# Workshop 3.1: Fine-Grained Pruning for Efficient Inference - Hands-On Practice

## Learning Objectives
By the end of this notebook, you will:
- Understand what fine-grained (unstructured) pruning is and why it's important for edge AI
- Learn about magnitude-based pruning (remove smallest weights)
- **PRACTICE** implementing post-training pruning with PyTorch
- Compare model sparsity, speed, and accuracy trade-offs
- Complete hands-on coding exercises

## What is Fine-Grained Pruning?
Fine-grained pruning (also called unstructured pruning) removes individual weights from neural networks based on their magnitude. Unlike structured pruning that removes entire channels or filters, fine-grained pruning can remove any weight regardless of its position, creating sparse networks with irregular patterns.

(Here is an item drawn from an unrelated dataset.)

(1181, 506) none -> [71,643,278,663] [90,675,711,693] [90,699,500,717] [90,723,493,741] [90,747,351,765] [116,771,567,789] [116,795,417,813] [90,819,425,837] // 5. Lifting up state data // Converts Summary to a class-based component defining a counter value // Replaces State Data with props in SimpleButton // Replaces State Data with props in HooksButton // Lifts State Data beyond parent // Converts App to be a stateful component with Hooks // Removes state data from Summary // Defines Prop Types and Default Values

This workshop focuses specifically on magnitude-based pruning, which provides:
- Significant model compression (up to 90% sparsity)
- Recoverable accuracy with fine-tuning
- Simple implementation using PyTorch
- Clear understanding of pruning trade-offs

Paper: https://arxiv.org/pdf/1506.02626


---
**🔥 HANDS-ON PRACTICE**: This notebook contains code completion exercises marked with `# TODO:` comments. Fill in the missing code to complete the pruning workflow!

In [None]:
# Import required libraries
import torch
import torch.nn as nn
import torch.optim as optim
import torch.nn.utils.prune as prune
from torchvision import models
import torchvision
import torchvision.transforms as transforms
from torch.utils.data import DataLoader
import matplotlib.pyplot as plt
import numpy as np
from tqdm import tqdm
import time
import copy
import os

# Set device
device = torch.device('cuda' if torch.cuda.is_available() else 'cpu')
print(f"Using device: {device}")

# Set random seeds for reproducibility
torch.manual_seed(42)
np.random.seed(42)

## Step 1: Load and Prepare CIFAR-10 Dataset

### Understanding CIFAR-10: Why This Dataset?

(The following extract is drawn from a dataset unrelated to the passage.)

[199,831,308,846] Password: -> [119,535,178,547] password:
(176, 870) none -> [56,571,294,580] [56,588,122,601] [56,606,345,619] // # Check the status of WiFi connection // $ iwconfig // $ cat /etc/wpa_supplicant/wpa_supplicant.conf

CIFAR-10 is perfect for learning pruning because:
- **Small images (32×32)** - Fast training and testing
- **Realistic challenge** - 10 different object classes
- **Edge AI relevant** - Similar to mobile camera applications
- **Resource-friendly** - Doesn't require powerful hardware

The small image size makes it ideal for:
- Mobile device deployment
- Edge computing scenarios
- Real-time inference applications
- Learning optimization techniques like pruning

In [None]:
# Define transforms
transform_train = transforms.Compose([
    transforms.RandomCrop(32, padding=4),
    transforms.RandomHorizontalFlip(),
    transforms.ToTensor(),
    transforms.Normalize((0.4914, 0.4822, 0.4465), (0.2023, 0.1994, 0.2010))
])

transform_test = transforms.Compose([
    transforms.ToTensor(),
    transforms.Normalize((0.4914, 0.4822, 0.4465), (0.2023, 0.1994, 0.2010))
])

# Load CIFAR-10 dataset
trainset = torchvision.datasets.CIFAR10(root='./data', train=True, download=True, transform=transform_train)
trainloader = DataLoader(trainset, batch_size=256, shuffle=True, num_workers=2)

testset = torchvision.datasets.CIFAR10(root='./data', train=False, download=True, transform=transform_test)
testloader = DataLoader(testset, batch_size=200, shuffle=False, num_workers=2)

# CIFAR-10 classes
classes = ('plane', 'car', 'bird', 'cat', 'deer', 'dog', 'frog', 'horse', 'ship', 'truck')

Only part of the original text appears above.